The value of personal connection in the workplace is more important than ever. The disconnect between interns and managers due to the global pandemic has made building personal connections a greater challenge. Interns can struggle with productivity and goal-setting, and managers can struggle with progress-tracking and clearly communicating with remote interns. Finally, we understand the difficulty of productivity, goal-setting, and progress-tracking that comes from remote internships, with no one to physically check in and give feedback.
To prevent intern disconnect and ambiguous internship goals, we have outlined below 3 important features that managers should consider using to manage interns, both remotely and when in the office.

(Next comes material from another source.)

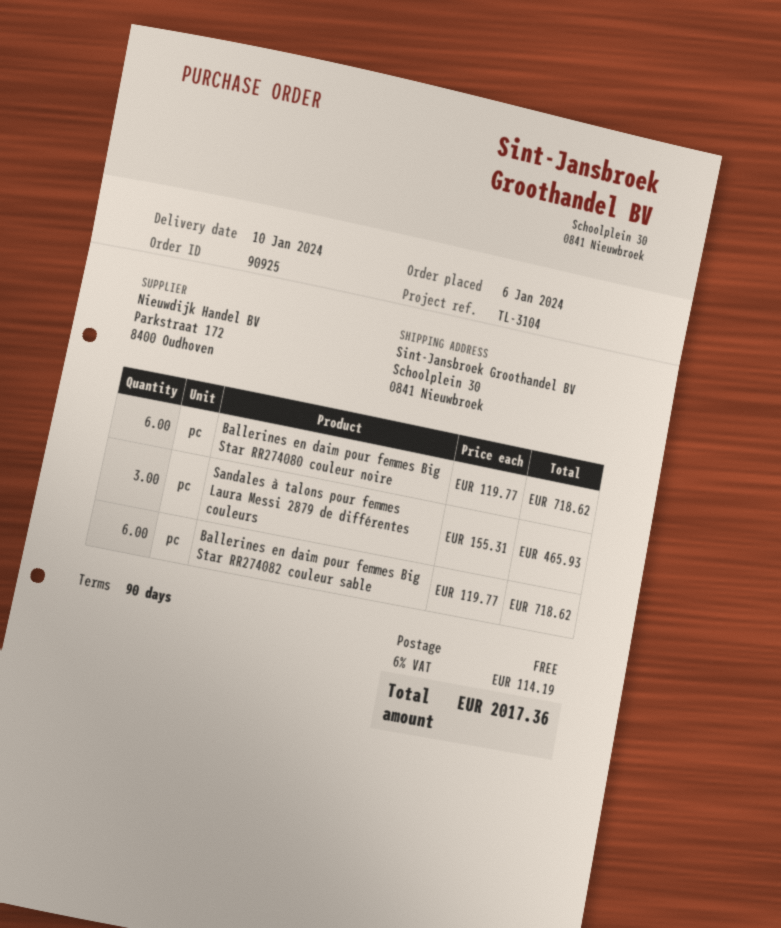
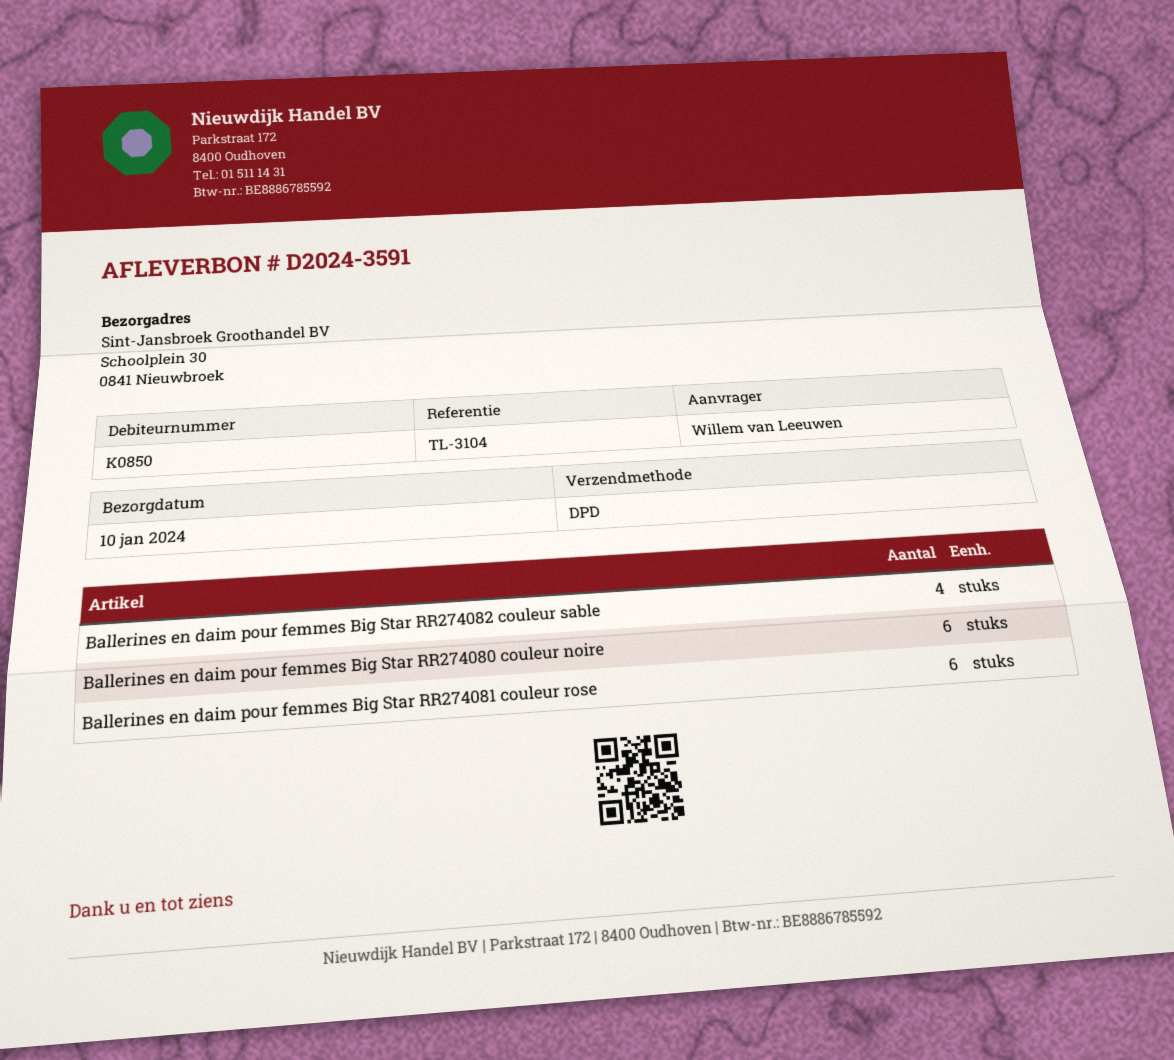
Sandales à talons pour femmes Laura Messi 2879 de différentes couleurs: 3 -> none
Ballerines en daim pour femmes Big Star RR274082 couleur sable: 6 -> 4
Ballerines en daim pour femmes Big Star RR274081 couleur rose: none -> 6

1. Intern/Team Introductions
All managers should take time at the beginning of their internship programs for interns to introduce themselves over a team meeting or through the creation of some video introduction. Team members have valuable information about their work experience and career advice to share with interns who are on the way to their full-time professional careers. Additionally, managers should administer ice-breaker questionnaires to interns to gather insight on their personality, leadership style, communication preferences, etc., to make work more smooth and enjoyable for both parties. Interns will value getting to know the team, making personal connections, and feeling respected by their managers taking the time to get to know them as well.
2. Project Task-Management and Feedback
A huge obstacle to internship programs can be understanding expectations for an individual task. Having a management system in place for interns to get continual feedback and let managers know what amount and type of work they have completed can be revolutionary for intern productivity and feelings of personal connectedness to the internship and individual progress. With continual manager feedback and a way to view the progress they have made, interns will feel empowered to ask questions as they progress on their projects and work toward that 100% completion. Less time will be wasted wondering about uncertainties if these systems are in place. Managers can assign individual tasks within the project and check to see if interns have met their goal, reducing uncertainty. Clear goals and manager feedback are essential with or without remote work to achieve the desired end product.
3. Reward Interns for Skills They Earn
Having an internship management software to track what skills interns have learned and events they have attended will benefit both managers and interns. At the end of the internship program, managers can evaluate intern performance by the number of skill badges earned and assess interns’ specific focuses and talents by type of skills earned. They will be able to access this data later on when they need to contact these former interns for open positions. Interns will conclude the program having a clear idea of what they worked on, what they succeeded at, and where they focused their time and energy and can use this information in future applications and interviews.
Most importantly, work is about people. Intern managers should focus on respecting their interns and giving them a positive environment, and interns should focus on reciprocating that respect. Success will come from understanding, good communication, and goal-setting, and respect.